I remember buying it and it came with a mouse.. because DOS users had no experience with a mouse.

Most don't realize that Solitaire was included with Windows to teach DOS users how to use a mouse.


----------



## 4HiMarks (Jan 21, 2004)

I think I still have a copy of Windows 386 around somewhere. It came on three 5.25" floppies. 

Never got it to install properly, because it insisted I have MS DOS, and my 386 computer came with DR DOS, which was way superior to the Microsoft version it was based on, and I saw no reason to downgrade so I could run a primitive GUI when DR DOS already offered multi-tasking of a sort (as much as could be expected on a system with 1MB of RAM). That's right folks, ONE megabyte! (which seemed like a lot at the time).


----------



## dpeters11 (May 30, 2007)

Herdfan said:


> Hey, why no ME? :lol:
> 
> I think 2.0 was the first version I had. Got it free with something and tried it out but removed it because it was taking up disk space. Back them HHD's were measured in MB's and 20MB was huge.
> 
> Went all in with 3.1. But yesterday, I bought my first Mac.


And you (or at least I did) had to manually park them.

I was thinking maybe he couldn't get it from MSDN, but I just looked and I can't get anything under Windows 3.1 from there, other than DOS 6.


----------



## 4HiMarks (Jan 21, 2004)

LarryFlowers said:


> Most don't realize that Solitaire was included with Windows to teach DOS users how to use a mouse.


I thought Minesweeper was. You actually had a use for the right button there.


----------



## billsharpe (Jan 25, 2007)

LarryFlowers said:


> The original Windows was kind of DOS in color..:lol:
> 
> *I remember buying it and it came with a mouse.. because DOS users had no experience with a mouse.*
> 
> Most don't realize that Solitaire was included with Windows to teach DOS users how to use a mouse.

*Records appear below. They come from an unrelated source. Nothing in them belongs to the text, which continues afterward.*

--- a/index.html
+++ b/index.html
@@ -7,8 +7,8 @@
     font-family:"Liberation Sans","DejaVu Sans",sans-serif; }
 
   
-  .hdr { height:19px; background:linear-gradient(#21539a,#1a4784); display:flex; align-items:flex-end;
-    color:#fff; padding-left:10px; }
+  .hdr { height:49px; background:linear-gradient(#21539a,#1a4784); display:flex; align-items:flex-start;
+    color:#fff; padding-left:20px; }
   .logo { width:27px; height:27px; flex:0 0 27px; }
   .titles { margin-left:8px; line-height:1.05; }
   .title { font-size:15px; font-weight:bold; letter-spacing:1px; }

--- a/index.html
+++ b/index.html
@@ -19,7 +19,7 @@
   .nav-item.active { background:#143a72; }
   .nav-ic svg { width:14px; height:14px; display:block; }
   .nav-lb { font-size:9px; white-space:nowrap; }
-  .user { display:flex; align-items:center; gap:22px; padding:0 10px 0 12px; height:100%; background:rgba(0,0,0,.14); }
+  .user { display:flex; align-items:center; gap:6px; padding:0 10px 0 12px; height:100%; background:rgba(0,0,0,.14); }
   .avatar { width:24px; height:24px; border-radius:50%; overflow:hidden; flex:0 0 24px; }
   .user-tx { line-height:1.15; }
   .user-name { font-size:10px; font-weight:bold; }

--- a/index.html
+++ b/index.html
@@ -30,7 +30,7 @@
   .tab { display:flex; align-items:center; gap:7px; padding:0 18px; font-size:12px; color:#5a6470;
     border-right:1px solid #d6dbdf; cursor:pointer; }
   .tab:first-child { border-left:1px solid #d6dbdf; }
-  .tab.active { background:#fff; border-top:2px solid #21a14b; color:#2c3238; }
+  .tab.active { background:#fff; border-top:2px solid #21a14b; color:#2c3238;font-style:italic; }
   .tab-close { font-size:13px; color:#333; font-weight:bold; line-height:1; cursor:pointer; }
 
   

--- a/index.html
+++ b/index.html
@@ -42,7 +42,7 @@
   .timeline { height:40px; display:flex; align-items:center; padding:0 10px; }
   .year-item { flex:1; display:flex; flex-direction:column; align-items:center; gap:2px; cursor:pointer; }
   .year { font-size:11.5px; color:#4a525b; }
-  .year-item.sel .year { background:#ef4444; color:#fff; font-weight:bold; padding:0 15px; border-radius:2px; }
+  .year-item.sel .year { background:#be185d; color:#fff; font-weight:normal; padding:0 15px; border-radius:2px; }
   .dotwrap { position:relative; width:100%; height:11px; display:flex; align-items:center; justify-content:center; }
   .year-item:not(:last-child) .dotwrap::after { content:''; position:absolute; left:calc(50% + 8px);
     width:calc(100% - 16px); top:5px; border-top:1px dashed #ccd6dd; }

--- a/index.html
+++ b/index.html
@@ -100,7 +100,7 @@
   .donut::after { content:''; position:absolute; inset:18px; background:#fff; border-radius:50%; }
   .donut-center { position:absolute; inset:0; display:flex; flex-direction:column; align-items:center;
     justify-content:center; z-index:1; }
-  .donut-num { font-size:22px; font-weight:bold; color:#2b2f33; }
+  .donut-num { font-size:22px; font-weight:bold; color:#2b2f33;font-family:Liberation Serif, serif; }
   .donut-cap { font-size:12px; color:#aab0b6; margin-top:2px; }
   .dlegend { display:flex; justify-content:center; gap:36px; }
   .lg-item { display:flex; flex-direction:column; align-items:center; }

Not true. MS-DOS 4.0 and later had a mouse driver. See the Wikipedia article on MS-DOS.

Yes and when I was teaching basic computer classes at the local community college in the 90's I had the students play solitaire so they could learn to use the mouse. (Your tax dollars at work )


----------



## jerry downing (Mar 7, 2004)

This is the oldest that I have DOS 3.3 on 5 inch floppies. I have most everything in between. I have upgraded the operating system, software and hardware from this to WIN 7 over several years. I do not have Windows ME nor BOB. (Does anyone remember BOB?)


----------



## dpeters11 (May 30, 2007)

4HiMarks said:


> I thought Minesweeper was. You actually had a use for the right button there.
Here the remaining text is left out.